Céline V.

Un roman d'amitié, d'amour, d'intergénération... Un roman est la collocation est un art de vivre...
Laetitia

Mélo
Brutalité et sensibilité

Les premières lignes sont crues, on se les prend en pleine face :
« -Tu n’es qu’une pute, espèce de macaque, une salope descendue de l’arbre. Et moi je suis le messager de Dieu. File-moi ton 06, file le moi ! »
Et mon cœur était déjà au bord des lèvres lorsque la femme blonde, passagère du train et spectatrice de l’agression, entame un dialogue avec l’agresseur :
" – Vous comprenez que vous lui faites peur ? Qu’elle est seule devant vous ?
- Non mais c’est elle qu’a commencé. j’me suis assis pour causer, c’est tout. j’voulais son numéro et comment elle a gueulé, là..
- Vous êtes grand. Et puis vous parlez fort, vous vous énervez. Vous êtes impressionnant, vous vous en rendez compte ?
La femme a un regard direct. Quelque chose le touche, qu’il ne sait pas nommer, qu’il ne reconnaît pas – sa bienveillance. La vague de fureur reflue en lui, recule, s’évanouit. »

Sauf quand on les aime est âpre, cru et assez sombre. La peur domine. L’histoire se déroule à Toulouse autour de quatre jeunes colocataires.

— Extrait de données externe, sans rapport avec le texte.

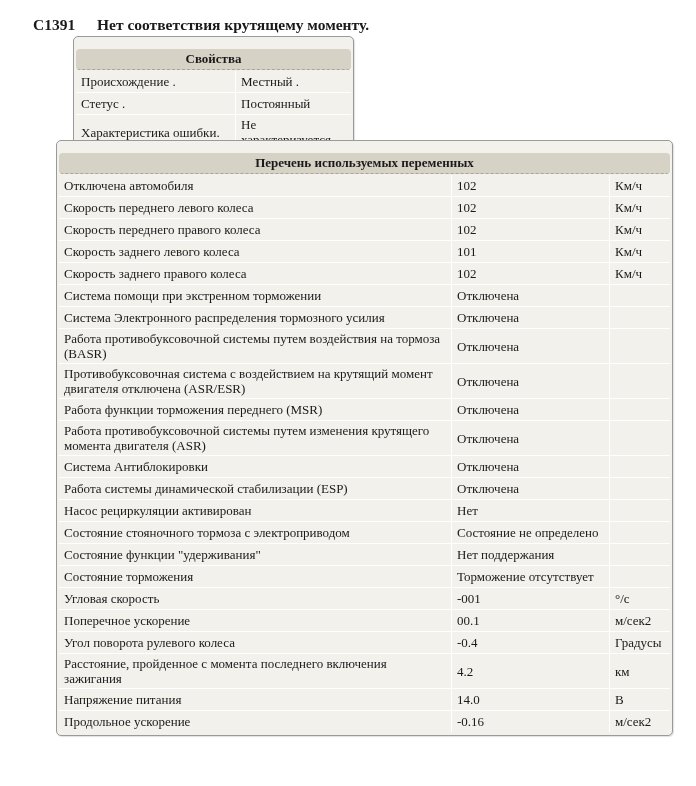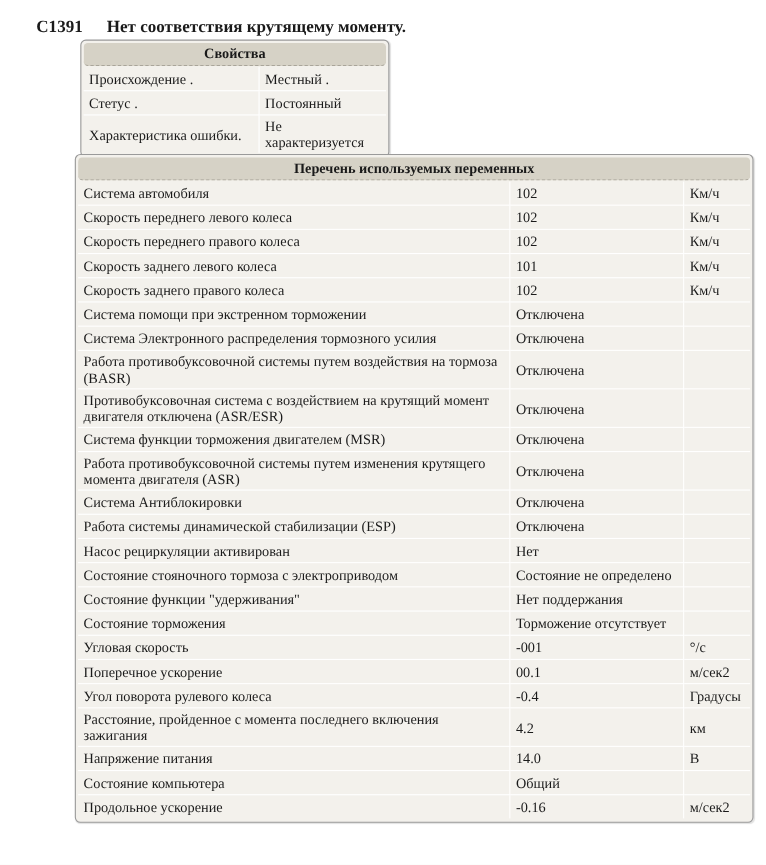--- a/index.html
+++ b/index.html
@@ -20,7 +20,7 @@
       border: 1px solid #9a9a9a;
       border-radius: 5px;
       box-shadow: 1px 1px 1px rgba(0,0,0,0.12);
-      padding: 2px 2px 3px 2px;
+      padding: 12px 2px 3px 2px;
     }
     .panel-head {
       background: #d6d2c6;

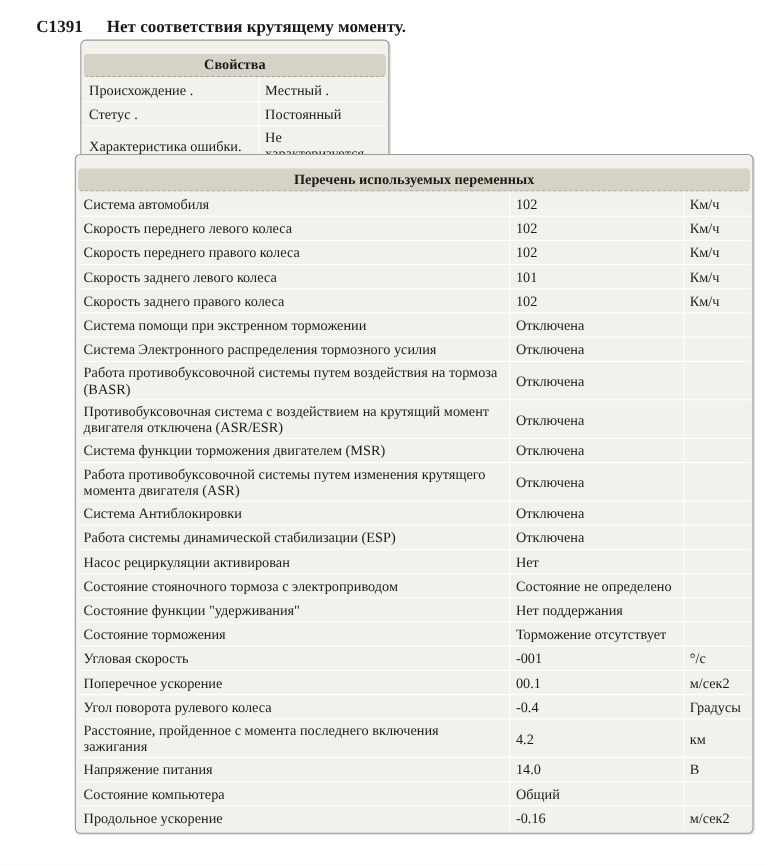--- a/index.html
+++ b/index.html
@@ -45,7 +45,7 @@
     #props { left: 73px; top: 36px; width: 275px; }
     #props td { height: 17px; }
     #props td.k { width: 150px; }
-    #vars { left: 68px; top: 140px; width: 611px; }
+    #vars { left: 56px; top: 140px; width: 611px; }
     #vars td { height: 17px; }
     #vars td.name { width: 383px; }
     #vars td.val { width: 148px; }

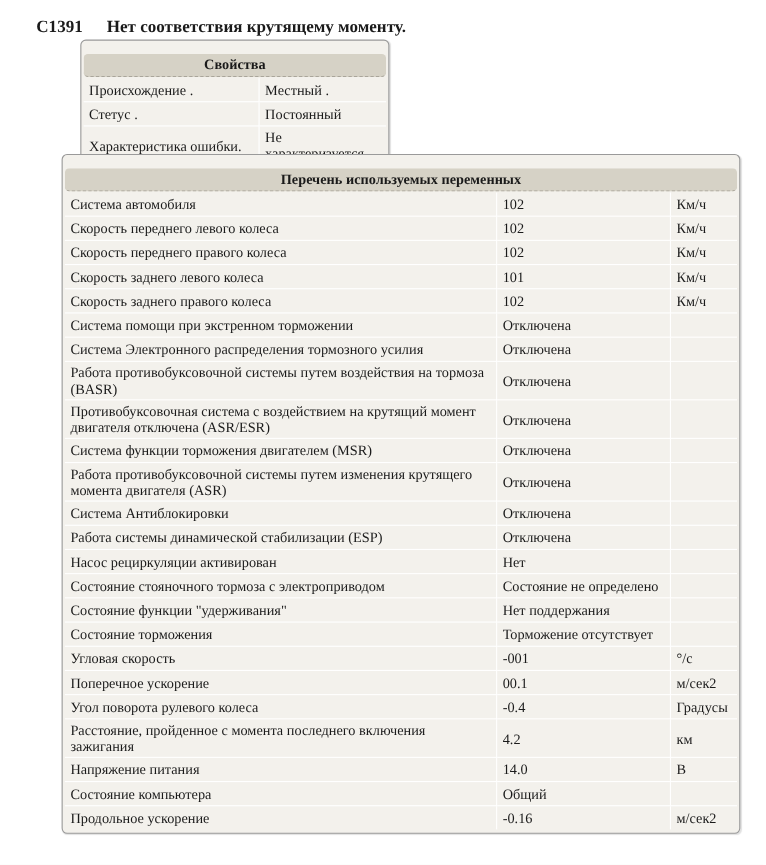--- a/index.html
+++ b/index.html
@@ -82,7 +82,7 @@
   <table>
     <tbody id="vars-body">
         <tr>
-          <td class="name">Система автомобиля</td>
+          <td class="name">Отключена автомобиля</td>
           <td class="val">102</td>
           <td class="unit">Км/ч</td>
         </tr>

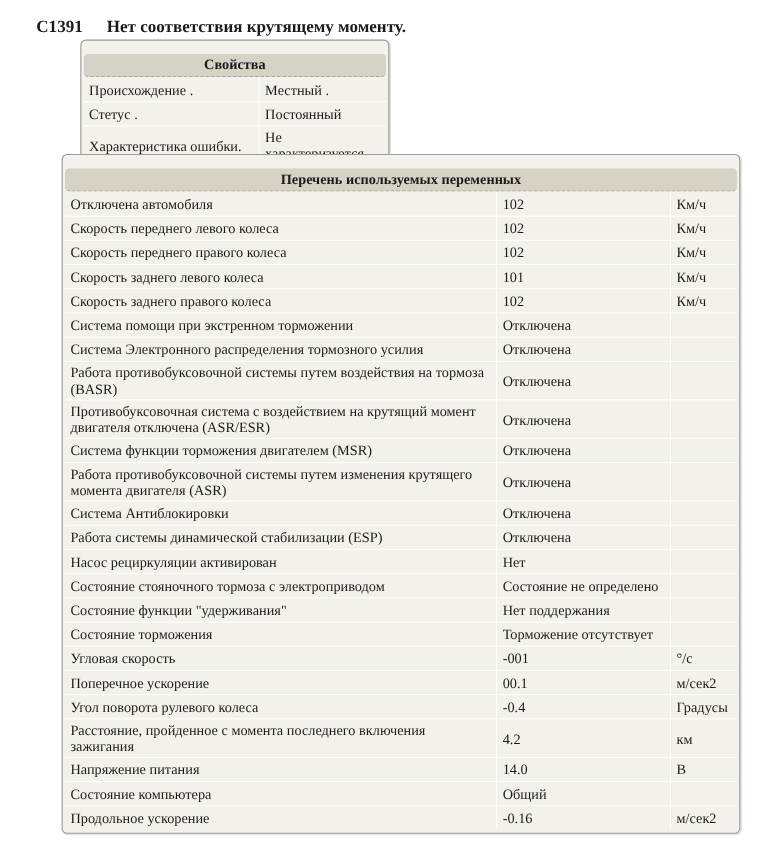--- a/index.html
+++ b/index.html
@@ -127,7 +127,7 @@
           <td class="unit"></td>
         </tr>
         <tr>
-          <td class="name">Система функции торможения двигателем (MSR)</td>
+          <td class="name">Работа функции торможения переднего (MSR)</td>
           <td class="val">Отключена</td>
           <td class="unit"></td>
         </tr>

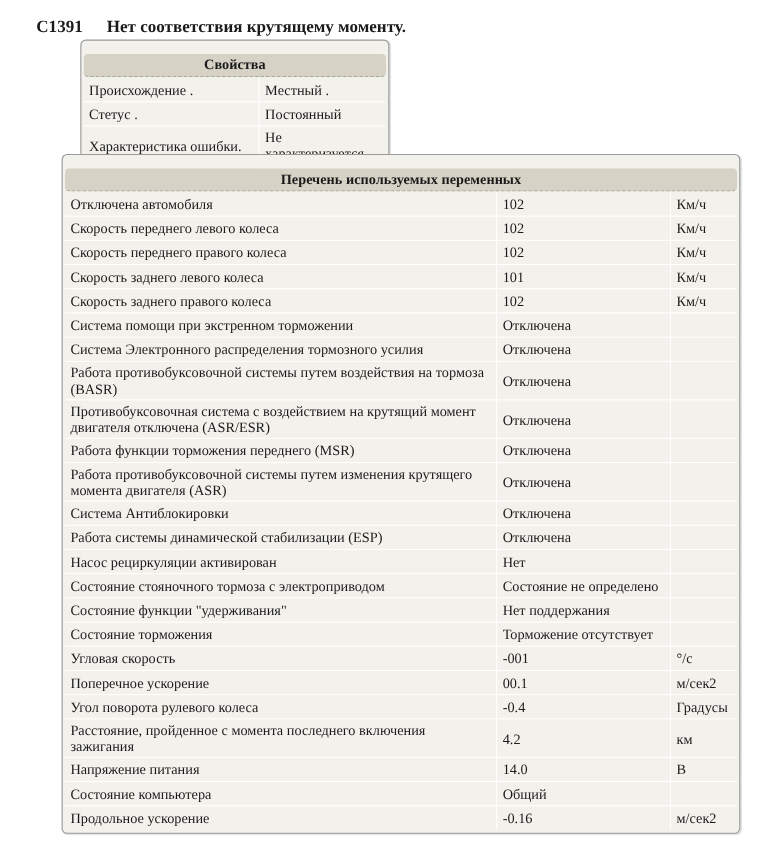--- a/index.html
+++ b/index.html
@@ -192,11 +192,6 @@
           <td class="unit">В</td>
         </tr>
         <tr>
-          <td class="name">Состояние компьютера</td>
-          <td class="val">Общий</td>
-          <td class="unit"></td>
-        </tr>
-        <tr>
           <td class="name">Продольное ускорение</td>
           <td class="val">-0.16</td>
           <td class="unit">м/сек2</td>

Tisha est la dernière arrivée, grande black sanguine qui n’a pas la langue dans sa poche -un peu agaçante, d’ailleurs-. Elle s’installe avec Claire, jeune fille un peu effacée et délicate jouant du violoncelle, Juliette, déjà orpheline qui bosse dans une maison de retraite et Kader intérimaire sur des chantiers par nécessité.
Toute la réalité sociale nous pète au visage. Précarité de ces jeunes qui aimeraient pourtant se construire un autre présent. Violence du quotidien, peu de perspectives d’avenir. Et ça fait mal, ça lacère le cœur et ça étouffe. J’ai souffert en parcourant ces pages en même temps que les personnages. Même le voisin, monsieur Bréhel, s’étrangle dans sa solitude… Et puis il y a l’amour. Pas aussi simple qu’on le voudrait. Kader aime Juliette mais Juliette aime Ethan, beau personnage insaisissable, électron libre avide d’indépendance et de sérénité.
Le roman est divisé en 3 parties, 3 étapes pour nos colocataires. Et si je trouve qu’on s’embourbe dans un marasme trop sombre et citadin pendant les deux premières, j’ai enfin pu respirer – un peu – à la troisième. La plus belle et la plus réussie, à mon sens. Avec des descriptions de la Tunisie et des sensations qui permettent de relâcher le souffle.
Ce qui est sûr c’est que les mots sont justes, même s’ils font mal, que le rythme est soutenu et la langue moderne, citadine, frappe dans toute son honnêteté.
Un titre dur mais non sans espoir, qui saura être apprécié de tous mais qui, je pense, touchera surtout les jeunes qui sauront s’y reconnaître.